Un anti-western nel quale Paul Newman riesce a rendere credibile l'antieroe egoista, violento e senza possibilità di redenzione. Già un anno prima (1962) con L'Uomo che Uccise Liberty Valance John Ford aveva stabilito che i confini della mitopoiesi di una nazione andavano ormai divergendo in una distanza incomprimibile tra sogno e realtà. Di lì a poco, il 22 Novembre del 1963, gli spari a Dallas faranno irrompere la Storia nell'immaginario collettivo americano.
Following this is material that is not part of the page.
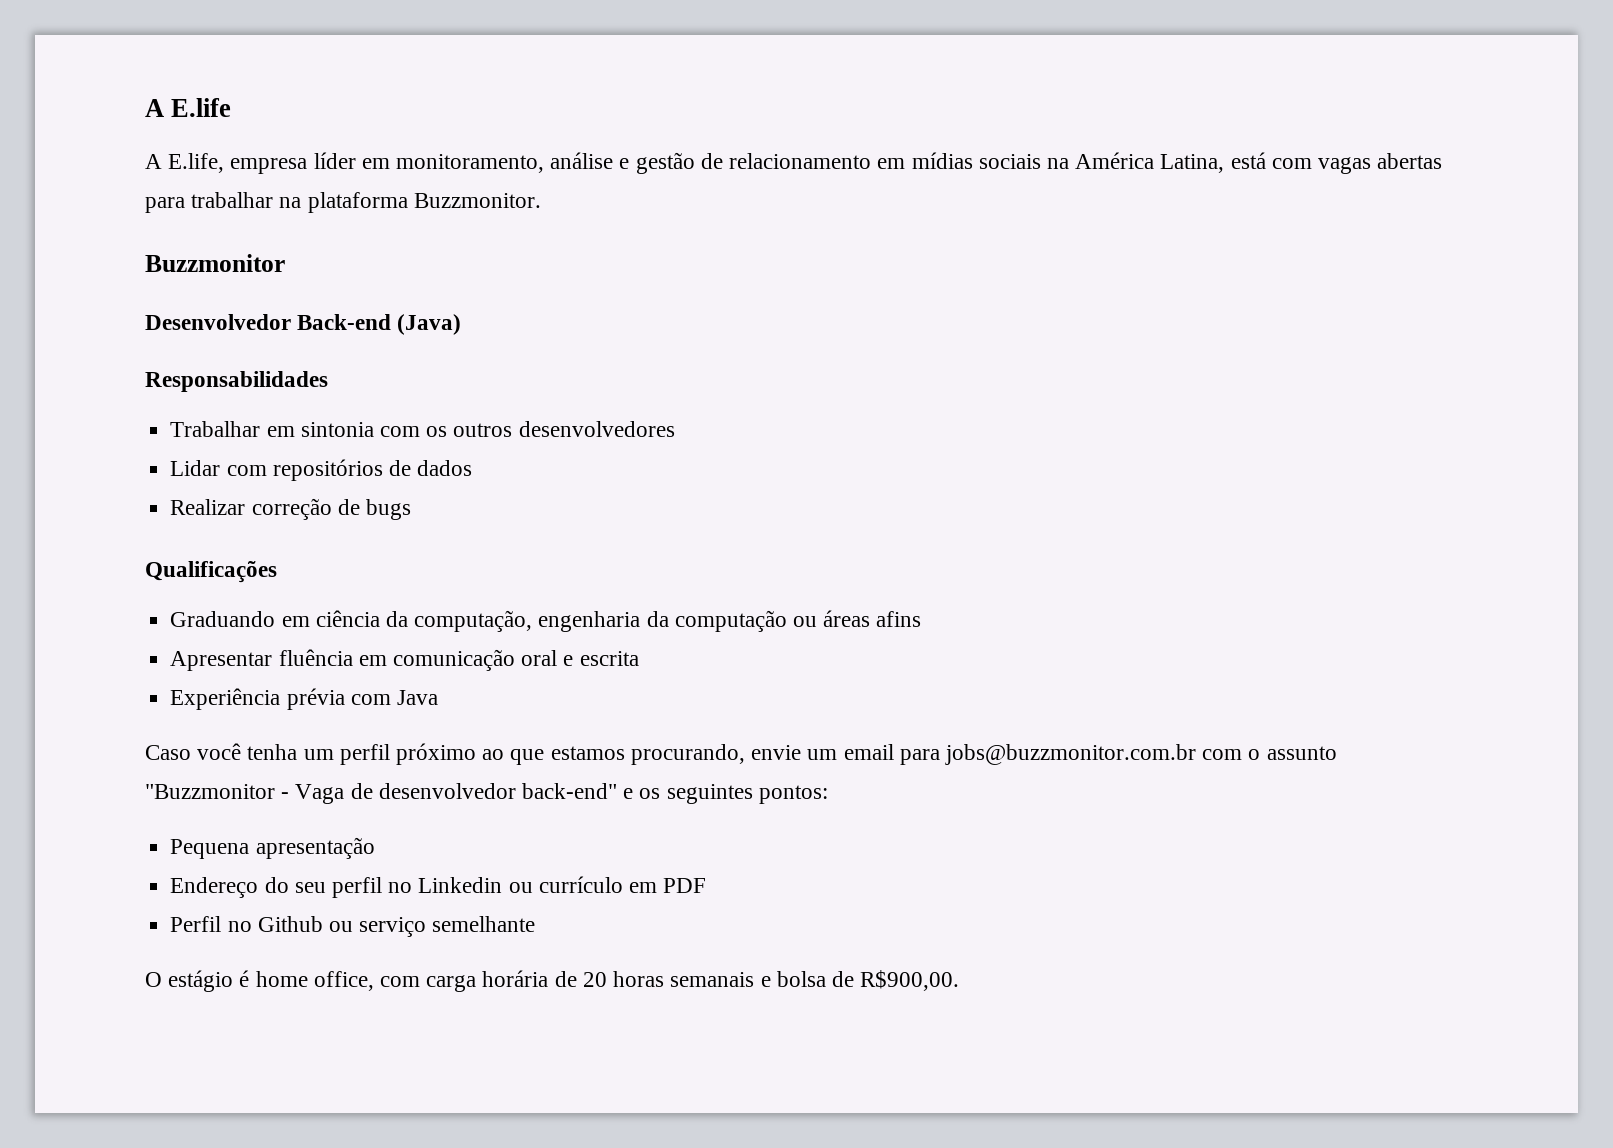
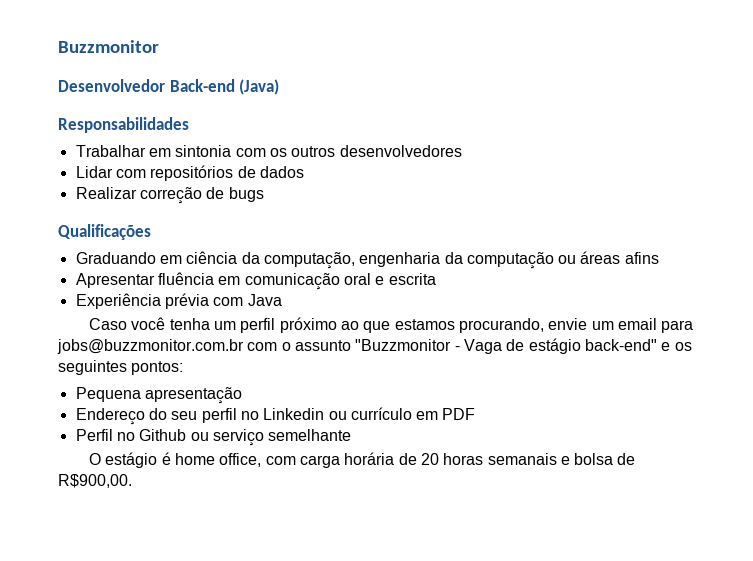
- A E.life
- A E.life, empresa líder em monitoramento, análise e gestão de relacionamento em mídias sociais na América Latina, está com vagas abertas para trabalhar na plataforma Buzzmonitor.
- Caso você tenha um perfil próximo ao que estamos procurando, envie um email para jobs@buzzmonitor.com.br com o assunto "Buzzmonitor - Vaga de desenvolvedor back-end" e os seguintes pontos:
+ Caso você tenha um perfil próximo ao que estamos procurando, envie um email para jobs@buzzmonitor.com.br com o assunto "Buzzmonitor - Vaga de estágio back-end" e os seguintes pontos:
Martin Ritt usa un bianco e nero molto contrastato (Oscar 1964 miglior fotografia a James Wong Howe) e disegna le scene con una particolare attenzione alla posizione dei personaggi nella inquadratura. Si prenda per esempio la scena del ritorno a casa di Hud e Lonnie accolti sulle scale dal vecchio Homer: qui il movimento della macchina da presa e dei tre personaggi viene sospeso in uno stato di crescente tensione fino al momento della rivelazione dell'amara verità. Altro momento importante è quello in cui Hud ubriaco tenta di violentare Alma mentre Lonnie cerca di fermarlo: anche qui i tre personaggi si distribuiscono nel campo di sguardo alternando le posizioni di dominanza. Il fascino malvagio di Hud crolla di fronte alla violenza, alla morte, alla umiliazione nella melma e nel fango. Martin Ritt rivela una lucida consapevolezza sulla pericolosità dell'effetto emulazione e sulla differenza tra la realtà e la sua rappresentazione, spesso ipertrofizzata, dilatata, esteticamente manipolata. In una America in rapida trasformazione sociale, diventa un bene prezioso la fermezza di ciascun individuo di fronte ai simulacri del potere, della ricchezza e della bellezza. Se è vero che non si esce vivi dalla propria esistenza, almeno possiamo per un momento provare a venirne via puliti.

Lonnie, lo capisci che a poco a poco tutto il paese cambia completamente per colpa degli uomini che noi ammiriamo?"